Üstünde sadece bornoz vardı ve saçları da doğal olarak ıslaktı. Bedenimi ona çevirip bir şey demesini bekledim.
“Günaydın.”
“Size de günaydın Bay Min.”
Elini ensesine atıp gergince ovdu. “Aa şey dün cevabımı yarın veririm demiştin.”
Bu hali cidden sevimliydi ama bana ne?
“Kahvaltıda vereceğimi söylemiştim.”
“Şimdi söyle ne fark eder ki?”
Kapıyı açıp çıkmadan cevapladım. “Çok şey fark eder Bay Min. Ayrıca giyinip saçınızı kurutsanız iyi olacak, hasta olursanız benim bakmam gerek çünkü.”
Çıkmadan önceki surat ifadesi çok komikti. Aslında orada da cevap verirdim ama biraz sürünmesi gerektiğini düşünüp kahvaltıdayken söylemek istedim.
Sofrayı kurmaya yardım edip oturdum. Zaten Jimin ve Taehyung çoktan oturmuş cilveleşiyorlardı. Salak şeyler ya.
Yoongi de gelip baş köşeye oturduğunda kahvaltıya başlamıştık. Arada bana kaçamak bakışlar atıyordu ve bunu Jimin'de fark etmişti. Taehyung şu an yemeğe odaklandığı için algılarını kapatmış gibiydi.
“Hyung aranızda ne var sizin?”
Ani gelen soruyla Yoongi afallarken, benim boğazıma ağzıma attığım ekmeğin kaçmasıyla öksürük krizine girdim. Tamam sormasını bekliyordum ama bu şekilde değil.
Yoongi telaşla sırtıma vururken -öküz gibi vurduğunu söylemeden geçemeyeceğim- Jimin de sakince bir bardak su uzattı. Suyu alıp içtiğime rahatladım.
Yoongi sakinleşmeme rağmen sert bir şekilde sortıma vurmasıyla acıyla inledim. Taehyung’un sonunda tabağından başını kaldırıp bana bakmasıyla utanmıştım. Salak ya nasıl vuruyor öyle.
Yandan Yoongi’ye kötü bakışlarımı attığımda yutkunup yerine oturdu. Vurduğu yeri ovuşturup suyumdan bir yudum daha aldım.
“Üzgünüm biraz sert oldu sanırım.”
“Neyse önemli değil. Bu arada fotoğraf çekmeye gidebiliriz.”
“Jungkook neden kabul etmediğini- bir dakika ne?”
Bu haline güldüm. “Tamam dediğin gibi olsun fotoğraf çekmeye gidelim.”
Gözlerini büyütüp gülümseyerek baktı. “Harika! O zaman çabuk yiyelim de çıkalım.”
Başımla onaylayıp kahvaltıma dönecekken Jimin’in sorgulayıcı ve imalı sesiyle dondum.
“Hayırdır, nereye hyung? Ayrıca ilk sorumu cevaplamadın.”
“Ahaha Jimin aramızda tabii ki bir şey yok. Bugün de öyle aramızı iyi yapmak için bir plan yaptık.”
Jimin pek ikna olmuş gibi durmasa da kafasıyla onaylayıp yemeye devam etti. Biz de Yoongi’yle birkaç saniye bakışıp devam ettik.
~♥~
Arabayla şehir dışından biraz uzak bir yere geldik. Durduğumuzda etrafıma baktım. Etraf yemyeşildi ve ağaçlarla doluydu.

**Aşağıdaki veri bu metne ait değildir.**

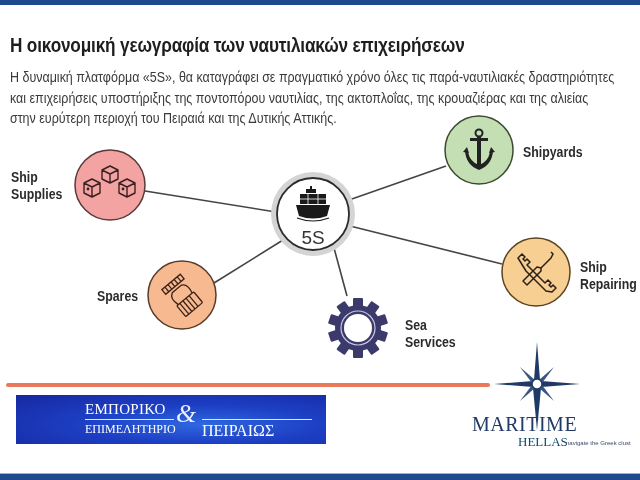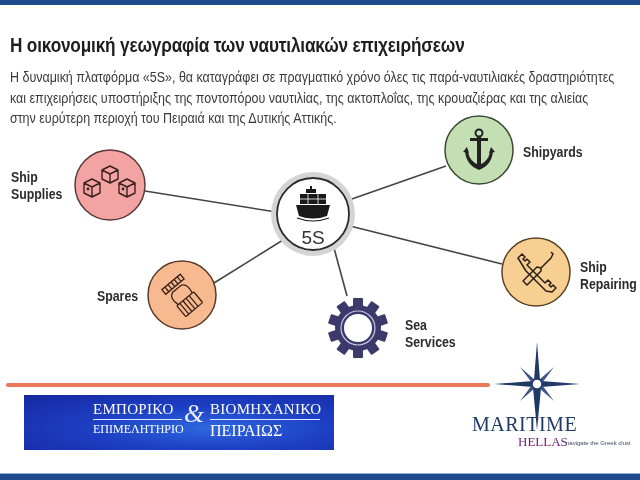"ΕΜΠΟΡΙΚΟ" .chamber { height: 55px -> 49px; left: 24px -> 16px }
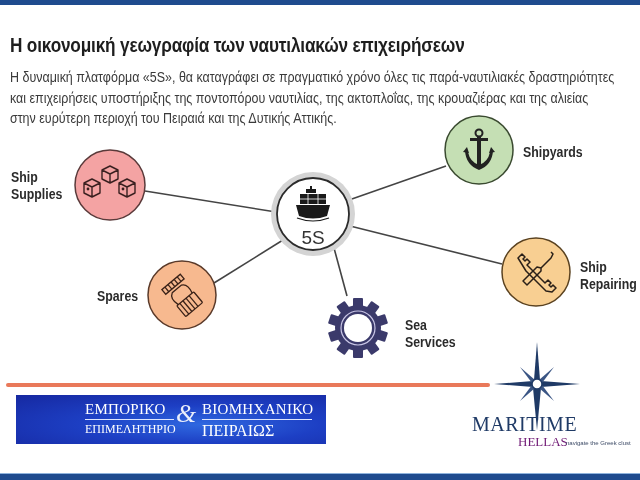"ΒΙΟΜΗΧΑΝΙΚΟ" div.ch-text { html: <div>ΒΙΟΜΗΧΑΝΙΚΟ</div> -> none }
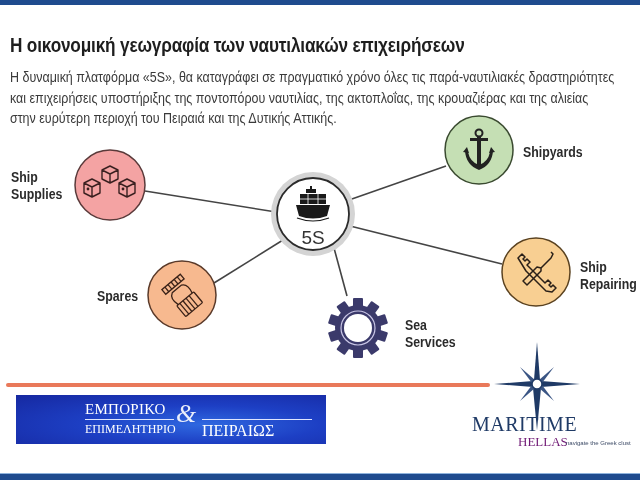"HELLAS" .mh-sub { color: #701a75 -> #0c4a6e }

Hızla arabadan inip temiz havayı içime çektim of burası çok güzeldi yaa. Kapı çarpma sesiyle onunda arabadan indiğini anladım.
“Bay Min burası çok güzelmiş.”
“Sanırım artık sadece Yoongi desen daha iyi.”
Kıkırdayıp başımı salladım. “Sanırım sadece Yoongi yerine Yoongi hyung diyeceğim~”
O da gülüp patika yolda ilerlemeye başladım. Hemen yetişip yanında yürümeye başladım. Burada çok güzel fotoğraflar çekebilirdim.
“Tam olarak nereye gidiyoruz?”
Sorumla başını çevirip bana baktı. “Gördüğünde çok seveceğin bir yere. Az kaldı sabret biraz.”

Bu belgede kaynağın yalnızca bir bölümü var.